EzTaoX Example
In this notebook we look at how we can import and use models from EzTaoX, a package for simulating and analyzing AGNs.
Note that the eztaox package is not installed as part of the default LightCurveLynx installation and currently has some version conflicts with other optional packages for LightCurveLynx. Users will need to manually install eztaox via pip (e.g. pip install eztaox) in order to run this notebook.
Dependency Conflicts:
If you run into dependency conflicts with JAX, you may be able to get around them by building extaox locally in the same virtual environment. To do this, clone the eztaox repository and make the following changes to its pyproject.toml:
requires-python = ">=3.10, <3.13"->requires-python = ">=3.10""jax (==0.4.31)",->"jax","jaxlib (==0.4.31)",->"jaxlib","jaxopt (>=0.8.3,<0.9.0)",->"jaxopt",
And recompile with pip install -e . in the extaox directory. Note that the JAX dependency constraints in extaox are due to some performance regressions. By downgrading the JAX library some of extaox’s functionality will run slower.
[1]:
import numpy as np
import matplotlib.pyplot as plt
import eztaox.kernels.quasisep as ekq
from lightcurvelynx.math_nodes.basic_math_node import BasicMathNode
from lightcurvelynx.math_nodes.np_random import NumpyRandomFunc
from lightcurvelynx.obstable.opsim import OpSim
from lightcurvelynx.simulate import simulate_lightcurves
from lightcurvelynx.survey_info import SurveyInfo
from lightcurvelynx.models.eztaox_models import EzTaoXWrapperModel
from lightcurvelynx.utils.plotting import plot_lightcurves
Create the Survey Data
First we will load the survey information, which consists of the observations (obstable), passband information, and noise model. In this example, we create a fake OpSim that observes the exact same location on the sky (45.0, -20.0) three times a night, once in each of the ‘r”, “g”, and ‘i’ bands. This is not particularly realistic for a survey, but provides densely sampled output curves for the purpose of this notebook. For examples of more realistic RA/dec distributions and opsims, see
the other notebooks.
Note that we specify a lot of noise parameters with the fake OpSim, but in normal cases users will be loading a predefined opsim with all of that information pre-populated.

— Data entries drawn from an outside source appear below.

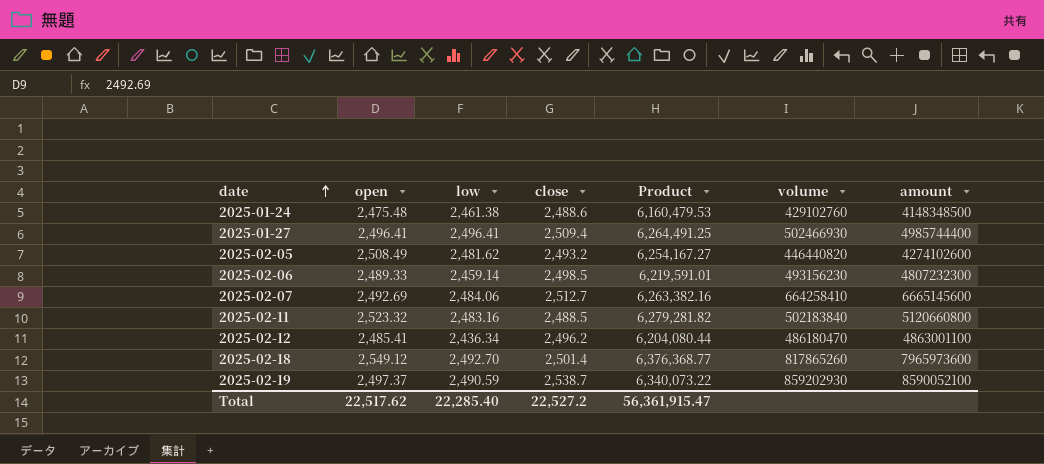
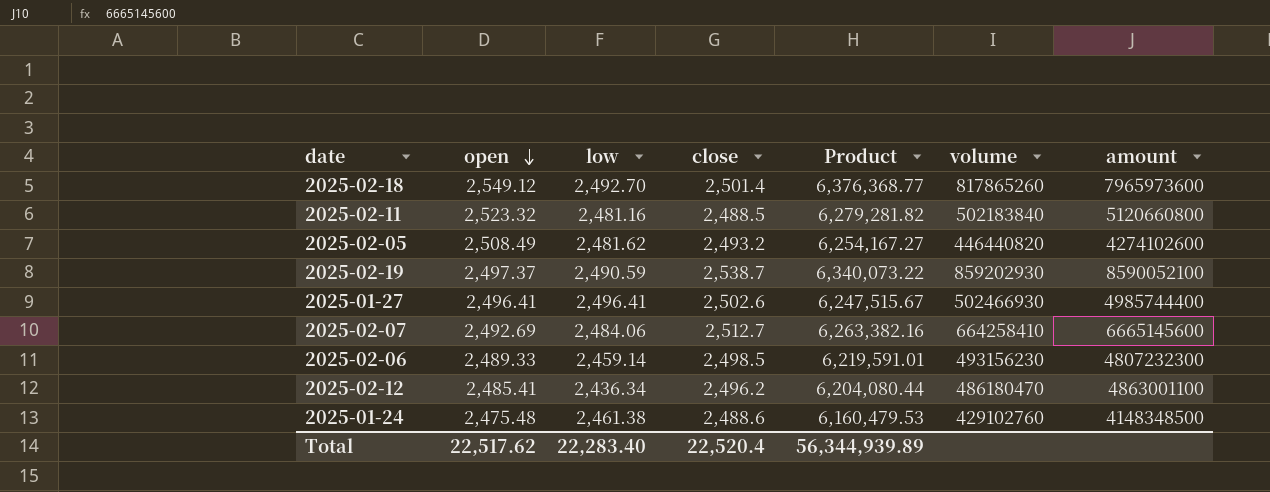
row order: date ascending -> open descending
2025-02-11 | low: 2,483.16 -> 2,481.16
2025-01-27 | close: 2,509.4 -> 2,502.6
2025-01-27 | Product: 6,264,491.25 -> 6,247,515.67
Total | low: 22,285.40 -> 22,283.40
Total | close: 22,527.2 -> 22,520.4
Total | Product: 56,361,915.47 -> 56,344,939.89

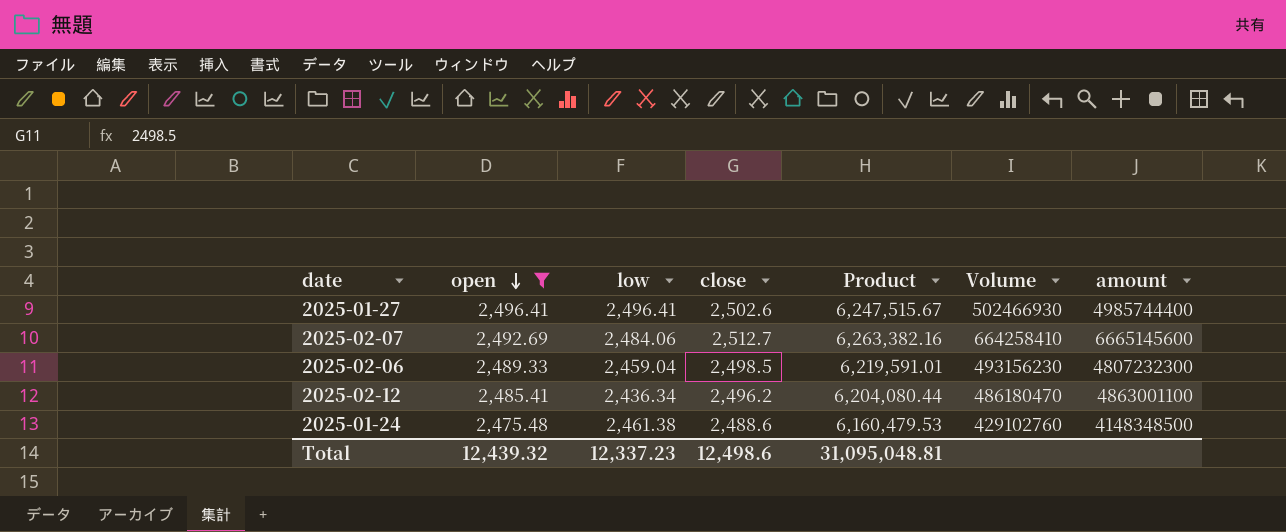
filter: none -> open <= 2,496.41
column name: volume -> Volume
2025-02-06 | low: 2,459.14 -> 2,459.04
Total | open: 22,517.62 -> 12,439.32
Total | low: 22,283.40 -> 12,337.23
Total | close: 22,520.4 -> 12,498.6
Total | Product: 56,344,939.89 -> 31,095,048.81

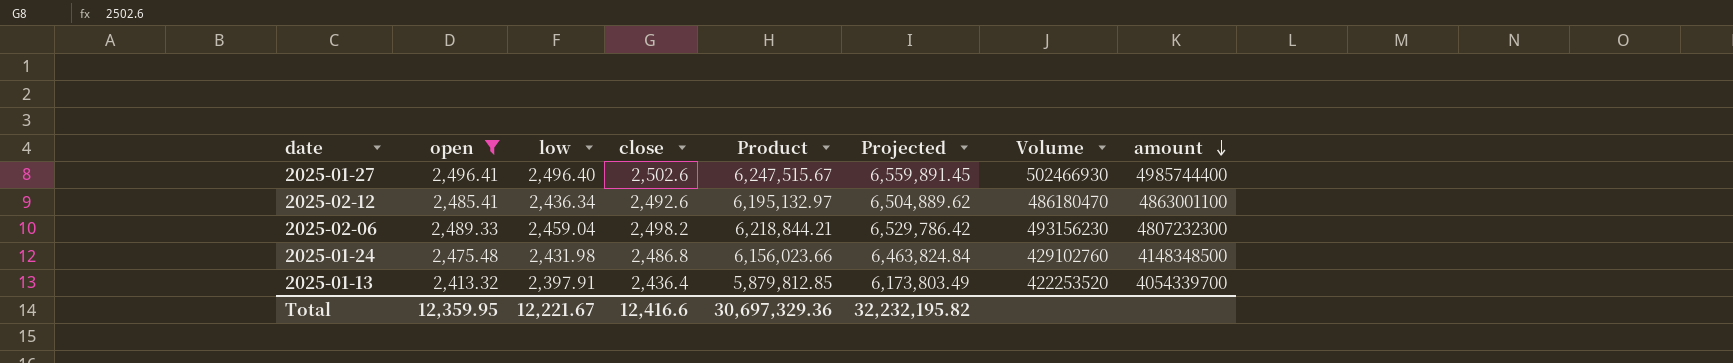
row order: open descending -> amount descending
column Projected | formula: none -> [Product] * 1.05
row 2025-02-07: 2,492.69 | 2,484.06 | 2,512.7 | 6,263,382.16 | 664258410 | 6665145600 -> none
2025-01-27 | low: 2,496.41 -> 2,496.40
2025-02-12 | close: 2,496.2 -> 2,492.6
2025-02-12 | Product: 6,204,080.44 -> 6,195,132.97
2025-02-06 | close: 2,498.5 -> 2,498.2
2025-02-06 | Product: 6,219,591.01 -> 6,218,844.21
2025-01-24 | low: 2,461.38 -> 2,431.98
2025-01-24 | close: 2,488.6 -> 2,486.8
2025-01-24 | Product: 6,160,479.53 -> 6,156,023.66
row 2025-01-13: none -> 2,413.32 | 2,397.91 | 2,436.4 | 5,879,812.85 | 6,173,803.49 | 422253520 | 4054339700
Total | open: 12,439.32 -> 12,359.95
Total | low: 12,337.23 -> 12,221.67
Total | close: 12,498.6 -> 12,416.6
Total | Product: 31,095,048.81 -> 30,697,329.36

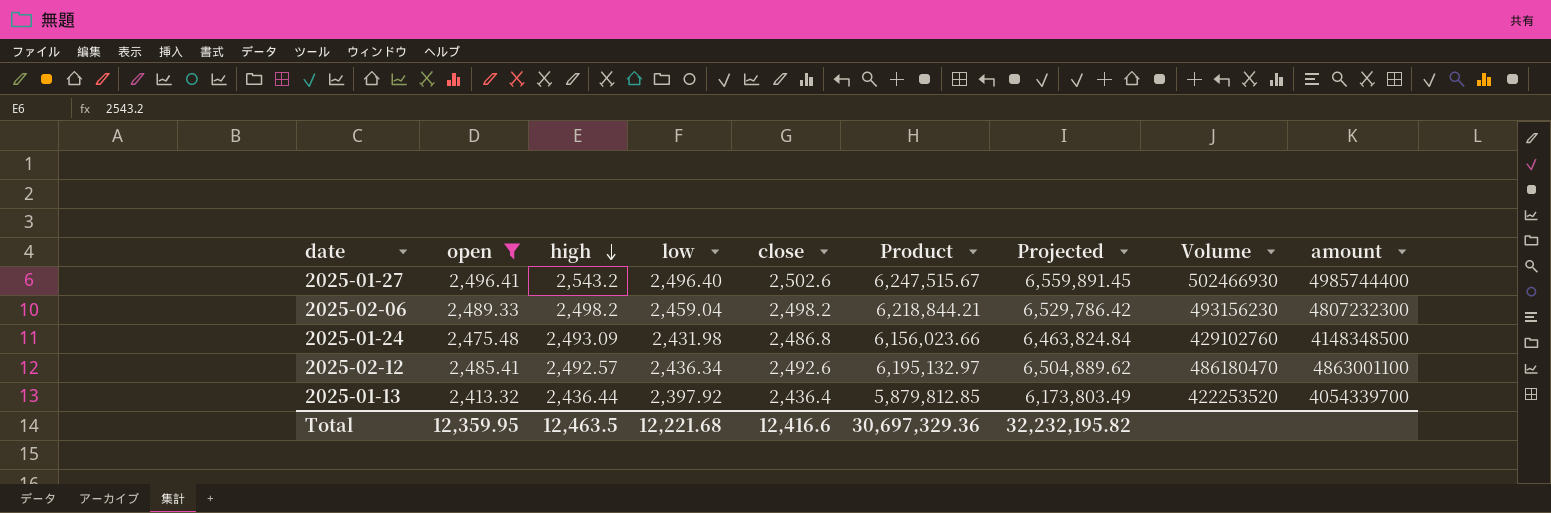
row order: amount descending -> high descending
column high | position: none -> 3
2025-01-13 | low: 2,397.91 -> 2,397.92
Total | low: 12,221.67 -> 12,221.68

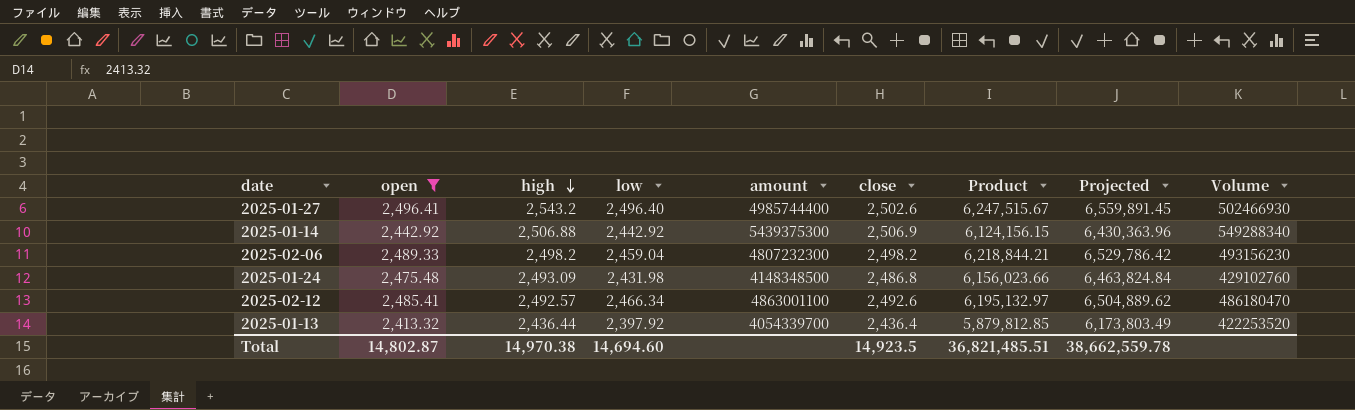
column amount | position: 9 -> 5
row 2025-01-14: none -> 2,442.92 | 2,506.88 | 2,442.92 | 5439375300 | 2,506.9 | 6,124,156.15 | 6,430,363.96 | 549288340
2025-02-12 | low: 2,436.34 -> 2,466.34
Total | open: 12,359.95 -> 14,802.87
Total | high: 12,463.5 -> 14,970.38
Total | low: 12,221.68 -> 14,694.60
Total | close: 12,416.6 -> 14,923.5
Total | Product: 30,697,329.36 -> 36,821,485.51
Total | Projected: 32,232,195.82 -> 38,662,559.78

Since we are using a standard survey type (LSST), we can just pass the name to the SurveyInfo info constructor and have it load the default passbands and noise model.
[2]:
filters = ["g", "r", "i"]
num_days = 2000
mjd_start = 60676.0
mjd_end = mjd_start + num_days
num_samples = 50
survey_data = {
"observationStartMJD": np.linspace(mjd_start, mjd_end, num_samples),
"fieldRA": np.full(num_samples, 45.0),
"fieldDec": np.full(num_samples, -20.0),
"zp_nJy": np.random.normal(loc=1.0, scale=0.1, size=num_samples),
"filter": [filters[i % 3] for i in range(num_samples)],
"seeing": np.random.normal(loc=1.1, scale=0.1, size=num_samples),
"skybrightness": np.random.normal(loc=20.0, scale=0.1, size=num_samples),
"exptime": np.full(num_samples, 30.0),
"nexposure": np.full(num_samples, 2),
}
obs_table = OpSim(survey_data)
survey_info = SurveyInfo(obstable=obs_table, survey_name="LSST")
Create the model
Next we want to create a model of the physical phenomena that we would like to simulation (in this case an AGN). EzTaoX uses a kernel to model an AGN event and provides a variety of built-in kernel types. We start with a simple exponential kernel (damped random walk model), which has two parameters scale and sigma. When creating a new kernel we need to provide dummy initial values (these won’t actually be used).
[3]:
kernel = ekq.Exp(scale=1, sigma=1)
Next we need to define the parameters for the kernel and the Gaussian process simulation.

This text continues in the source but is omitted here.